Introduction: A model to predict the risk of surgical complications following percutaneous nephrolithotomy (PCNL) could be a useful tool to guide clinical decision-making. The aim of this study was to develop a simple and widely applicable stratification tool to be used for patient counseling, surgical planning, evaluation of outcomes, and academic reporting.

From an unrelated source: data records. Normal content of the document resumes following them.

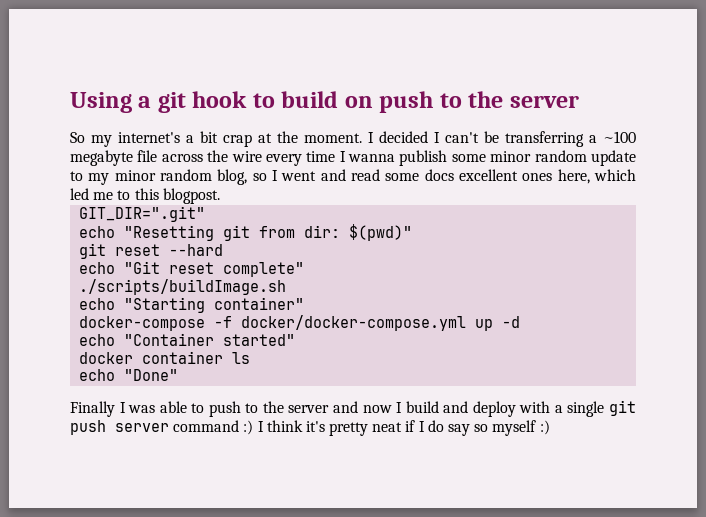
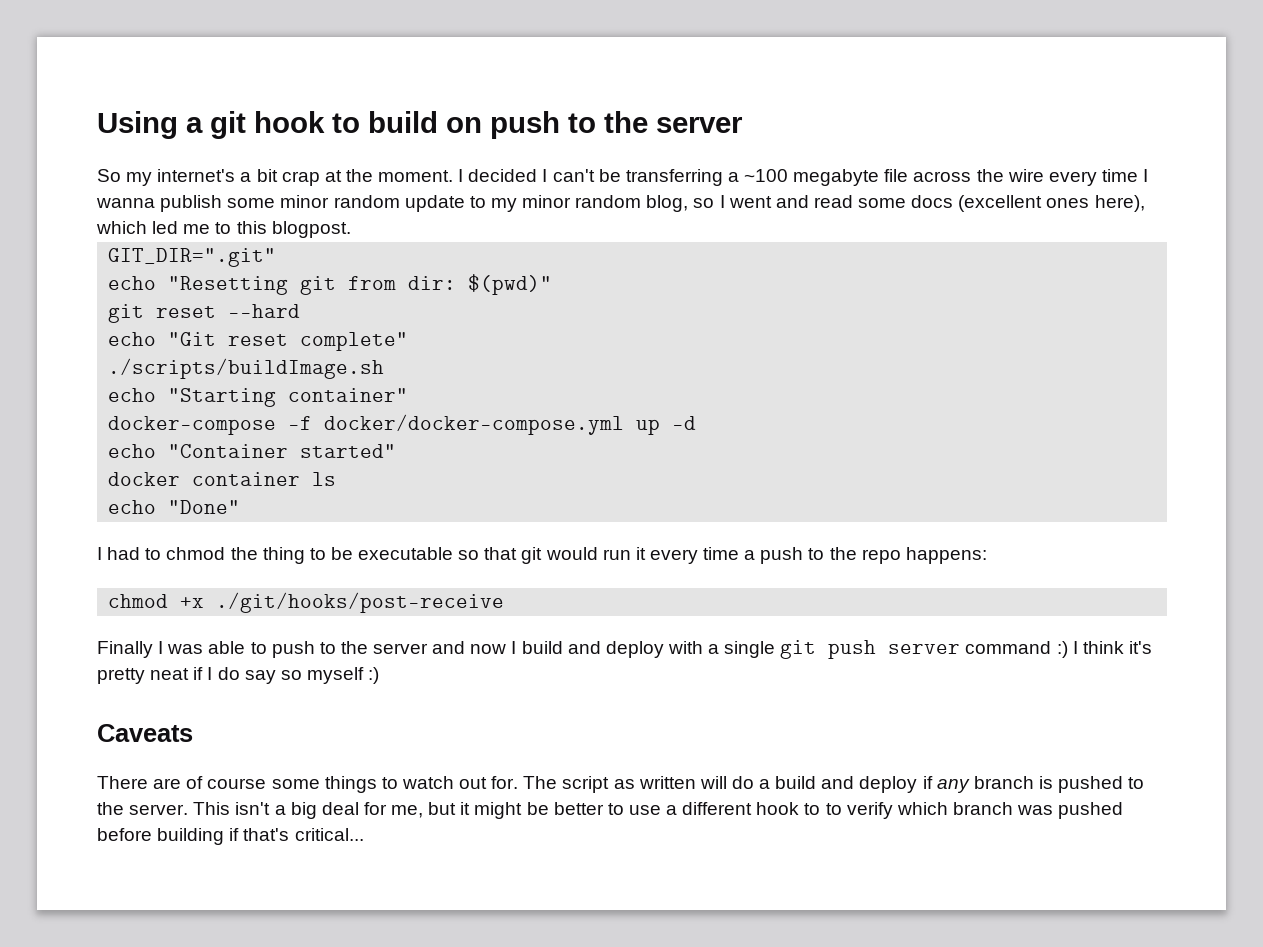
[459,169,590,184] excellent ones here, -> [958,195,1145,212] (excellent ones here),
(179, 375) none -> [97,547,987,564] [108,592,505,613] // I had to chmod the thing to be executable so that git would run it every time a push to the repo happens: // chmod +x ./git/hooks/post-receive
(550, 427) none -> [97,724,193,742] [97,776,1145,793] [97,802,1124,819] [97,828,364,845] // Caveats // There are of course some things to watch out for. The script as written will do a build and deploy if any branch is pushed to the server. This isn't a big deal for me, but it might be better to use a different hook to to verify which branch was pushed before building if that's critical...

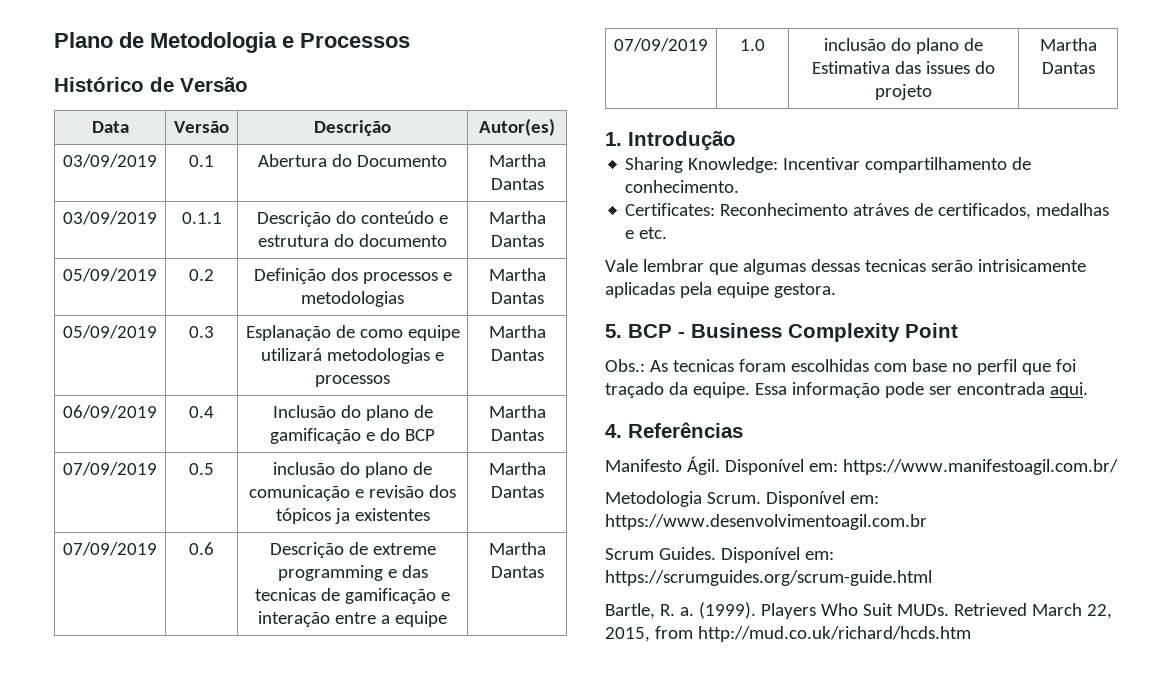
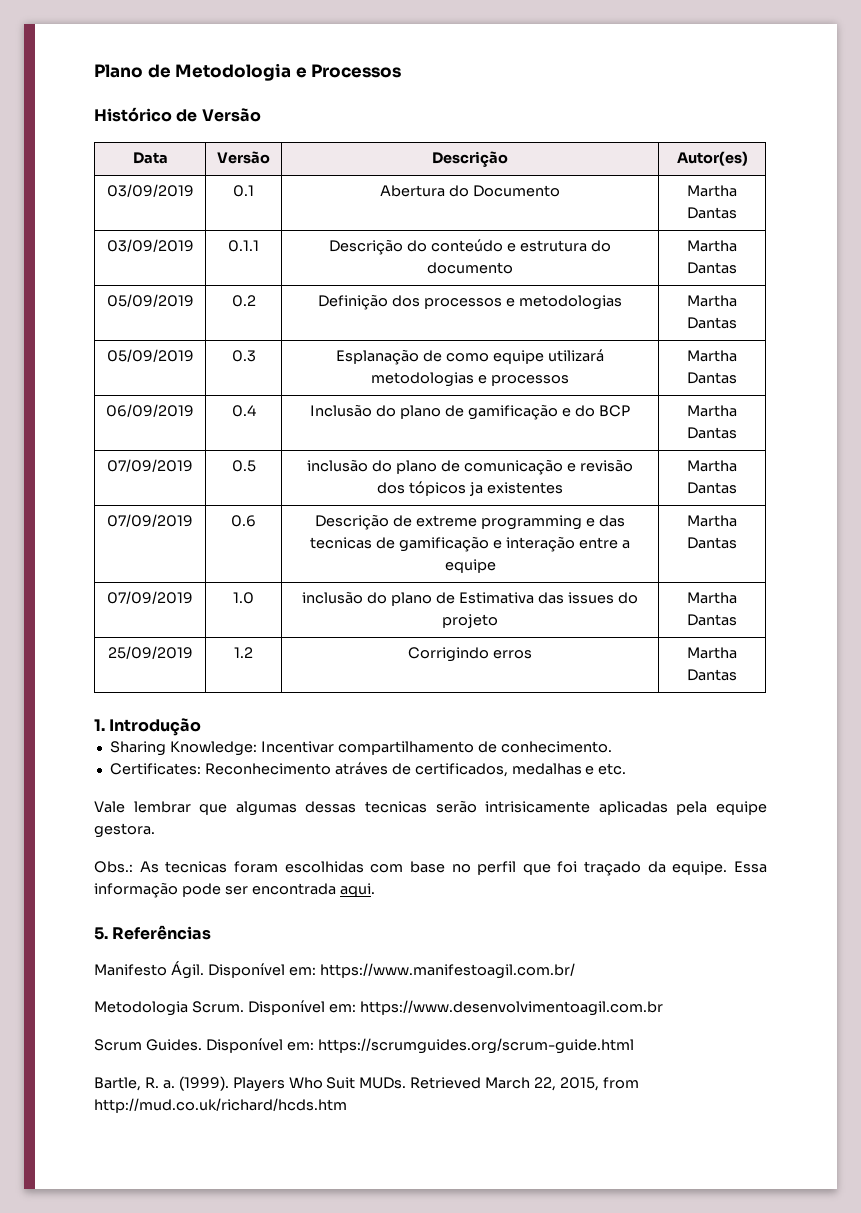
(1095, 68) none -> [107,646,193,659] [234,647,253,658] [408,647,532,662] [687,647,737,659] [687,669,737,681] // 25/09/2019 | 1.2 | Corrigindo erros | Martha Dantas
[605,323,958,342] // 5. BCP - Business Complexity Point -> (155, 830) none
[605,424,622,438] 4. -> [94,927,108,940] 5.

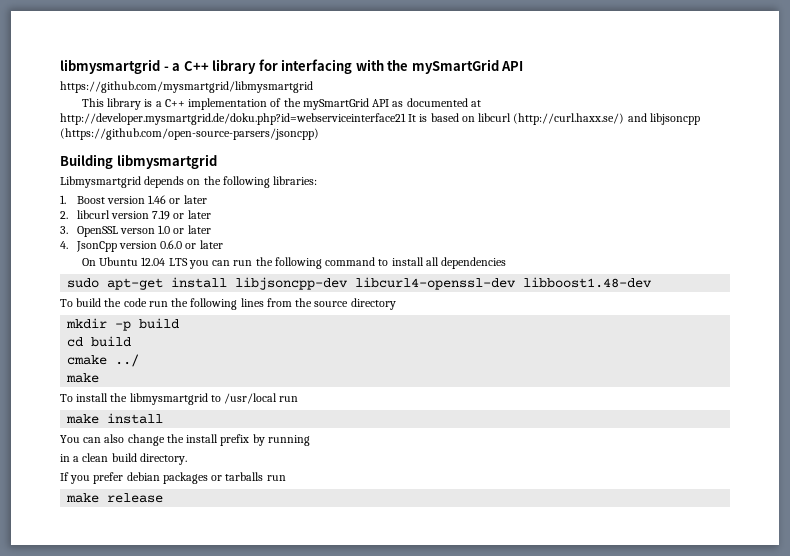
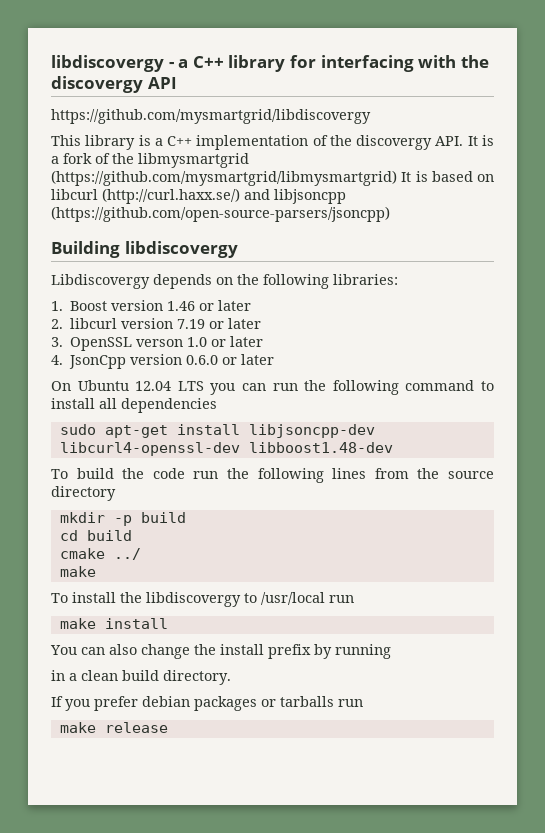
[60,59,160,74] libmysmartgrid -> [51,55,164,72] libdiscovergy
[411,59,499,74] mySmartGrid -> [51,76,143,93] discovergy
[60,81,313,93] https://github.com/mysmartgrid/libmysmartgrid -> [51,109,371,124] https://github.com/mysmartgrid/libdiscovergy
[302,98,481,110] [60,113,406,125] mySmartGrid API as documented at http://developer.mysmartgrid.de/doku.php?id=webserviceinterface21 -> [356,135,494,150] [51,153,249,168] [51,170,397,186] discovergy API. It is a fork of the libmysmartgrid (https://github.com/mysmartgrid/libmysmartgrid)
[116,154,217,169] [60,176,141,188] libmysmartgrid // Libmysmartgrid -> [124,241,238,258] [51,274,150,289] libdiscovergy // Libdiscovergy
[129,393,208,405] libmysmartgrid -> [146,592,241,607] libdiscovergy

Methods: Data of patients who underwent PCNL were retrieved from the database of the collaborating centers including demographics of patients, characteristics of their stones and urinary tracts, and perioperative data. The primary outcome was the development of postoperative complications. Data were randomly split into a training dataset (85%) and a validation dataset (15%). A univariate and multivariate logistic regression analysis of the training dataset was performed to identify independent predictors of postoperative complications. Model variables were used to construct a nomogram that was internally validated on the testing dataset by measuring calibration, discrimination, and plotting the decision curve.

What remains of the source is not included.